Description
Jordanian postal boycott of Israel: 21 JAN 1955 British Air Letter postal stationary cover with 19.1.55 dated message in Hebrew & German, from EAST FINCHLEY LONDON to JERUSALEM "Israel", whose country of destination was apparently overlooked & the cover misrouted to Jordanian EAST Jerusalem via AMMAN, where the arrival was backstamped on the cover (see below); lacking further Jordanian postal markings the cover was not transmitted further to East Jerusalem (as such mail normally was, prior to being returned via Amman) & no refusal of service informational marking was applied (eg. the Amman PO Type-II boxed "No Service to Israel" instructional marking); here, returned to the UK undelivered.
The cover was resent (without additional franking needed - as per UPU regulations), whereupon on reaching Israel it was enclosed with the rare JERUSALEM post office informational mimeograph Type M2, postmarked & handstamped 15 FEB 1955 & addressed by hand to the addressee Dr. Schlesinger, in which the post office manager Girassi apologizes on behalf of the Manager of the London Post for delayed delivery as the cover was "erroniously sent from England to the Old City of Jerusalem which is presently occupied by the enemy".
At this time the Jerusalem PO had no access to the Tel Aviv post office's Type M1.1 "mail delayed, misrouted to Arab country" boxed handstamp and so used this personalized mimeograph - rare, only 4 of this type known issued, here on the last known date of use.

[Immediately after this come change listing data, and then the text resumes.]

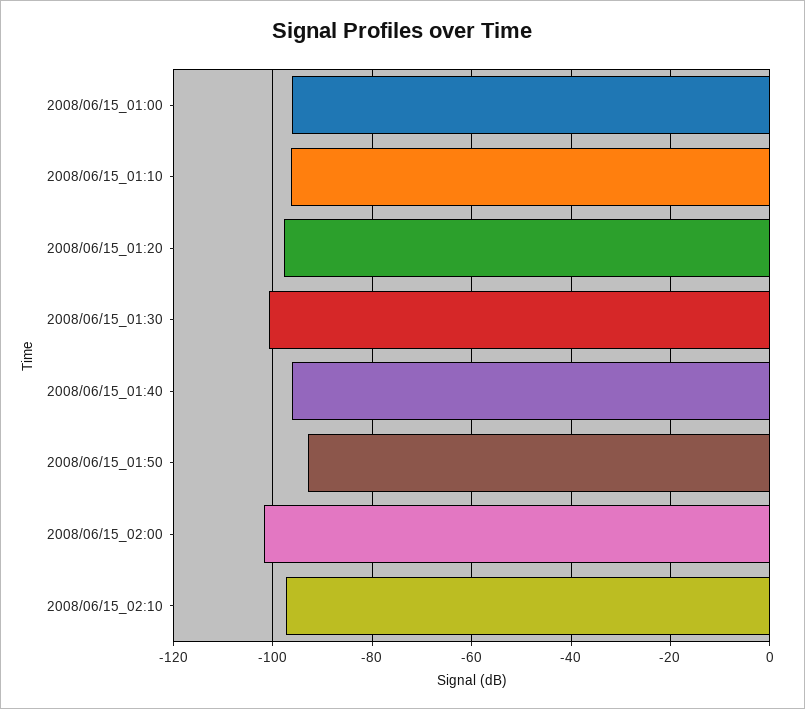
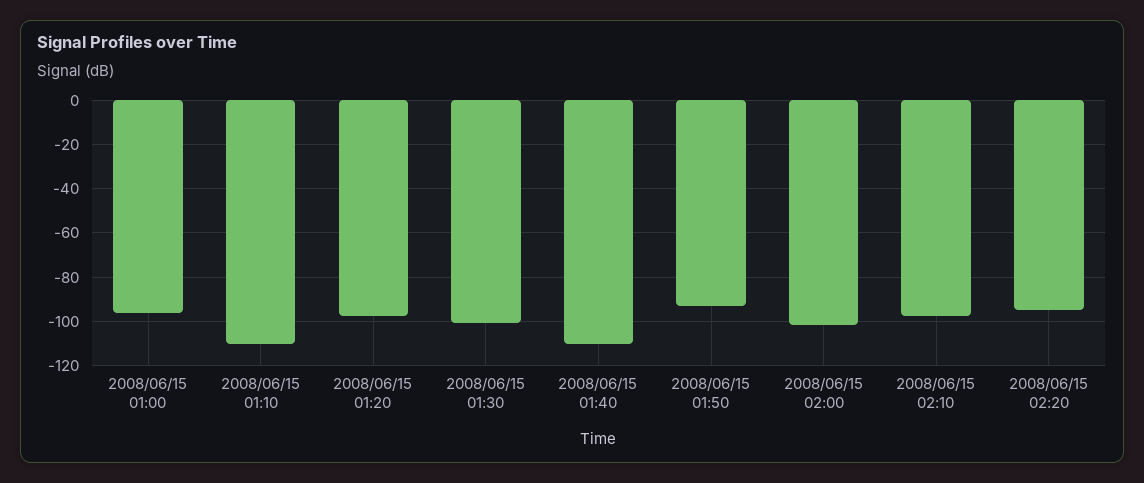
2008/06/15_01:10: -96 -> -110
2008/06/15_01:40: -96 -> -110
2008/06/15 02:20: none -> -95

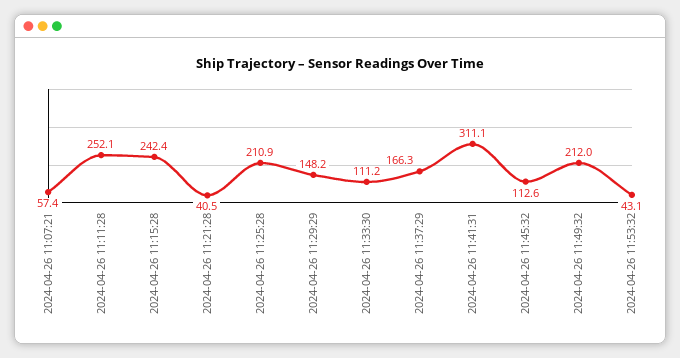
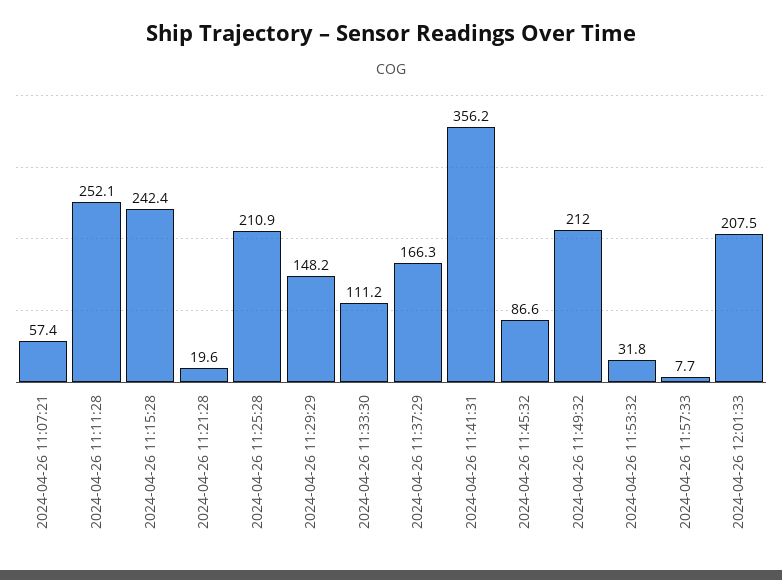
2024-04-26 11:21:28: 40.5 -> 19.6
2024-04-26 11:41:31: 311.1 -> 356.2
2024-04-26 11:45:32: 112.6 -> 86.6
2024-04-26 11:53:32: 43.1 -> 31.8
2024-04-26 11:57:33: none -> 7.7
2024-04-26 12:01:33: none -> 207.5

Of note & possibly a discovery: the addressee details in the mimeograph match those on the cover however the AMMAN arrival postmark is dated "(?)3 OCT (no year)" - perhaps a clerical error or the postmark only served to identify the local and not the date (a practice sometimes observed on certain types of mail); on other covers shown by Kibble the Amman arrival was roughly a week after the original dispatch date of the affected cover. Although Kibble documents 15 February 1955 as the latest recorded date of the Israeli mimeographed IM, this cataloguer feels the Israeli postmark itself is mimeographed (based on its impression on the front & lack of ink seeping through the back of the paper) and that the dating including the handstamp may have been applied ahead of time for future use: in other words, the letter may well have been processed in Jordan in October (1955) and reached the addressee sometime later with a pre-dated Israeli explanational form attached. If so, this would dramatically change our research of the usage of similarly postmarked Israeli mimeographed instructional markings.